What methods can I use to reduce cold start times and decrease latency for serverless functions
I understand that adding active workers can reduce cold start issues, but it tends to be costly. I’m looking for a solution that strikes a balance between minimizing cold start times and managing costs. Since users only use our product during limited periods, keeping workers awake all the time isn’t necessary. I’d like to know about possible methods to achieve this balance.
18 Replies
create a docker container that has everything needed to get the job done, and registers with the worker (using the runpod python module for instance). sometimes the container gets cached by the host and can save on cold start times. and if you have large files you need available, you can use the network storage
@zeeb0t i had a similar question (https://discord.com/channels/912829806415085598/1307189362806624378/1307189362806624378)
"docker container that has everything to get the job done" vs "large files you need available, ... network storage"
so where do large models go? eg. SDXL checkpoints
what do you mean by "registers with the workers"
@pg2571 I just meant using the runpod handler function
You can put the large model files in either the container directly or on the network storage to be read from in runtime. I prefer to put in container and have raised a similar topic: https://discordapp.com/channels/912829806415085598/1305822723917873152
gotcha thanks, lemme try putting it in the container and see perf
Your cold start will suck, but while the worker has a cache copy, it'll be pretty fine after that.
how bad is cold start for a 20gb docker image?
and is cold start faster on a network volume?
because my traffic is very very spikey
Try to test it, I guess it differs from your specific model and how your application run it
cold start when the files are in the network volume instead of in the docker image will be faster, UNLESS the files are single files that need to be read in full as part of the runtime process to service a request. it’ll then be a delaying factor - and one that you are paying gpu time for while things load. for instance if an ai model is being read from a network storage and is 20gb, and nothing works until that model is read into vram in every non-flashboot scenario, it’s then going to feel slow. however my experience has been that the docker container, once loaded, tends to be more reliably cached than flashboot can boot in a flash. plus the docker image is part of the initialising phase and i don’t think you are billed for that? so it may be better financially, too
once they implement a permanent store for docker images to boot from, similar to network volumes, i think it’ll make a great solve for the cold start scenario and make us less reliant on runtime network volume and less concerned about flashboot
less reliant on flashboot, i should say
you aren't billed for serverless image load yep
i just hope permanent docker stores become a thing
would love to pay for that kind of storage
Cold start is faster when you have files baked in docker image compare to network volume. Loading file from local GPU server disk will be faster than loading from file server.
maybe i don't fully understand how cold starts work. but isn't it faster to get a 30GB file from a local file server than downloading it from the internet (i.e. when downloading the dockerfile with everything baked in)?

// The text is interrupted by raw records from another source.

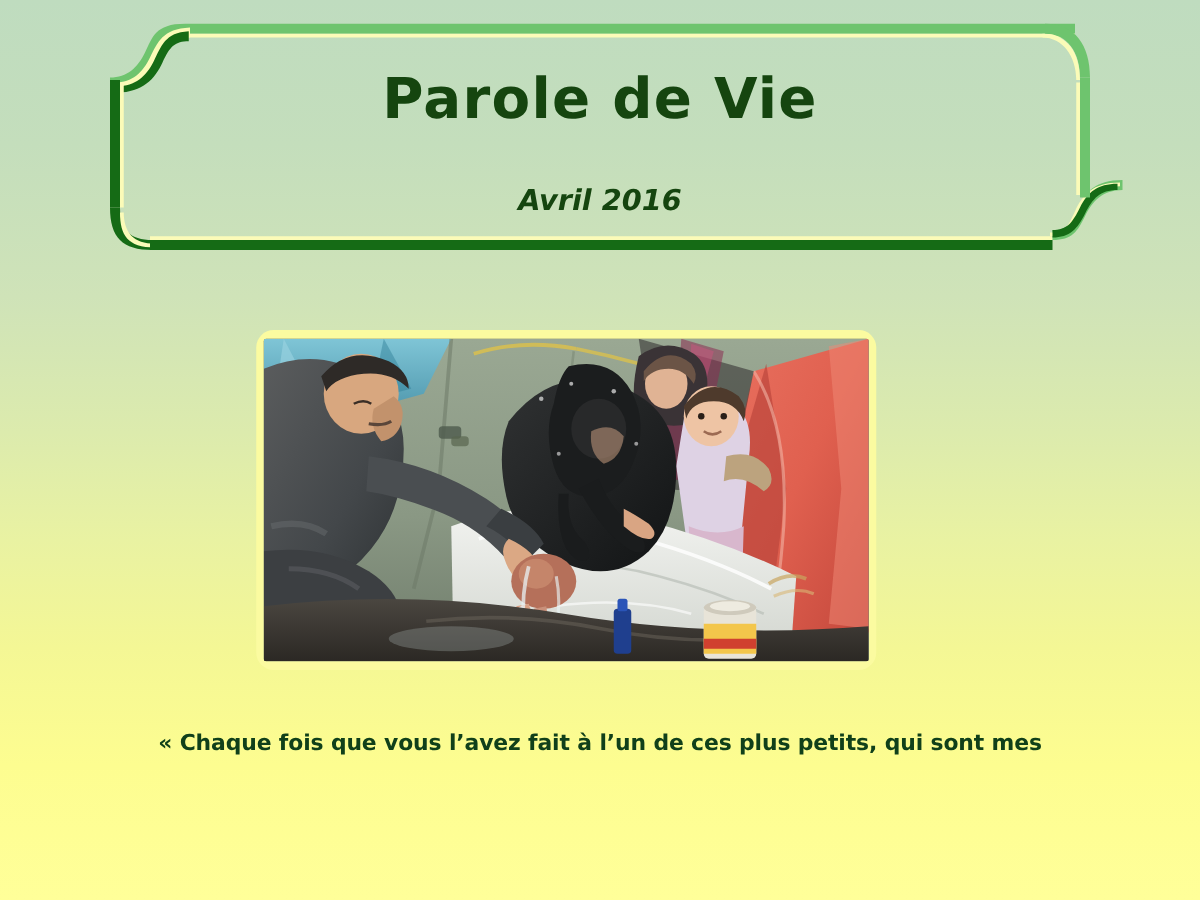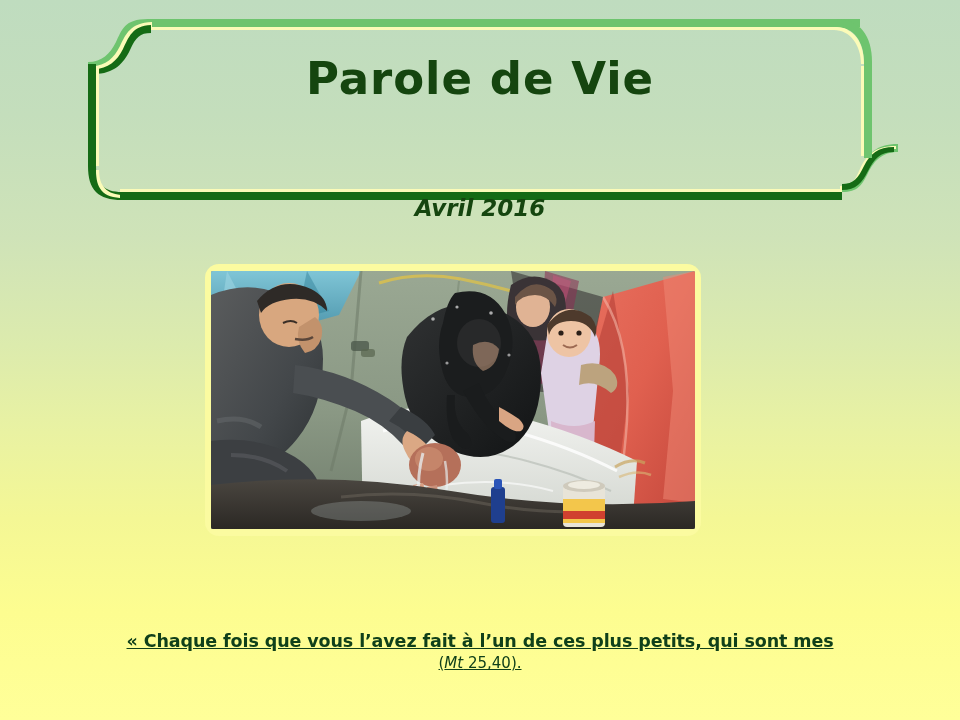"Avril 2016" .frame-subtitle { margin-top: 47px -> none }
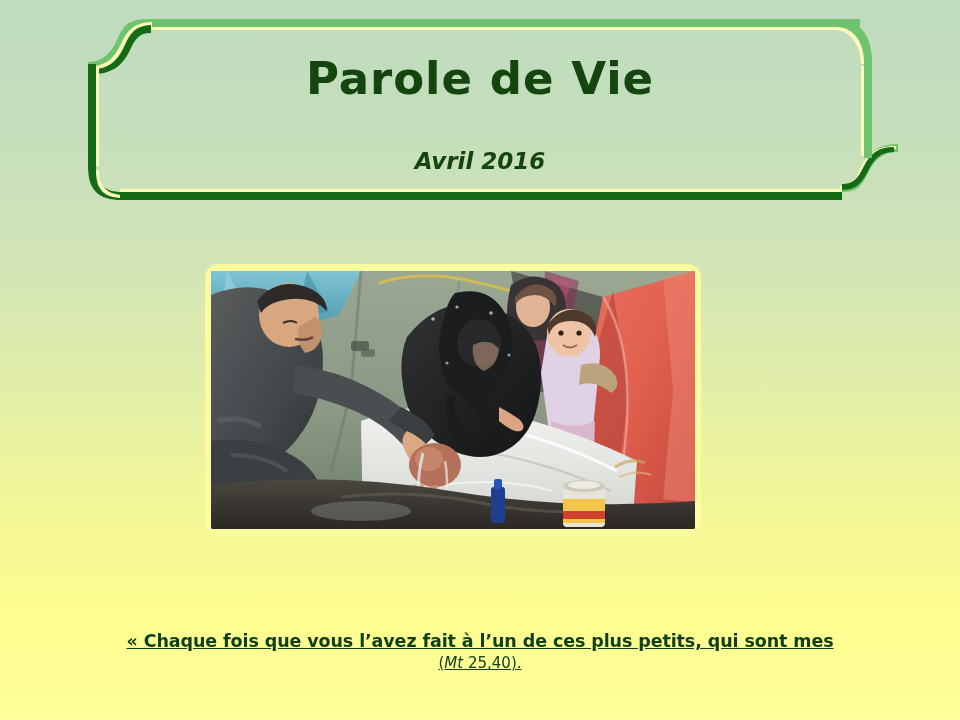"« Chaque fois que vous" #caption { text-decoration: underline -> none; top: 630px -> 584px }
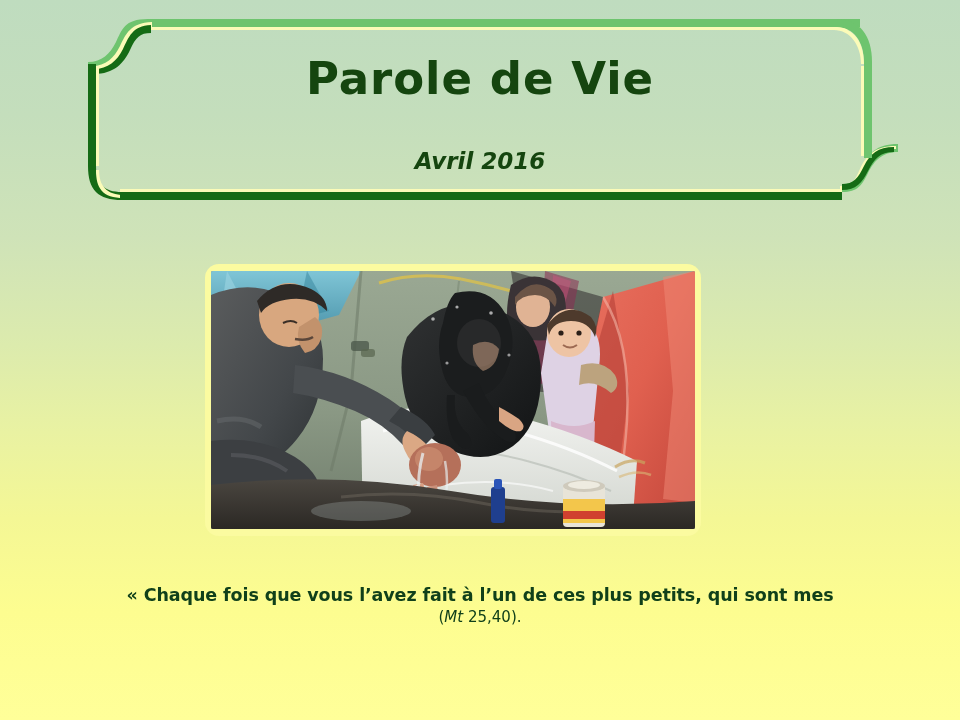"(Mt 25,40)." div.caption-ref { html: <div><span>(</span><i>Mt</i><span> 25,40).</span></div> -> none }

Yes, but here they're comparing to network storage which has lower speed than loading form local pod disk
ofc. but when a worker gets its first request, i assume it initializes from the dockerfile which it has to download right?
or is the ops is such that the worker is already on a pod with the dockerfile downloaded, and its able to load it from the local pod when a request comes in
for context mine is a comfyui workflow with ~30GB of models (but each individiual model is 1-6GB)
When you first create the endpoint, the docker image will be downloaded to multiple servers, if you send request immediately, the worker isn’t ready. However after initial download finished, the image will keep on the server, unless you don’t use your endpoint for a very long time. The cold start is loading model into gpu vram, if you load model from local disk(bake model into docker image) it will faster than network volume.
thanks that makes sense! whats a rough estimate of "use your endpoint for a very long time"? Is it in the range of hours or days?
More like days or even longer
Try it out, I think it's variable
I don't have exact number, but definitely days or even weeks.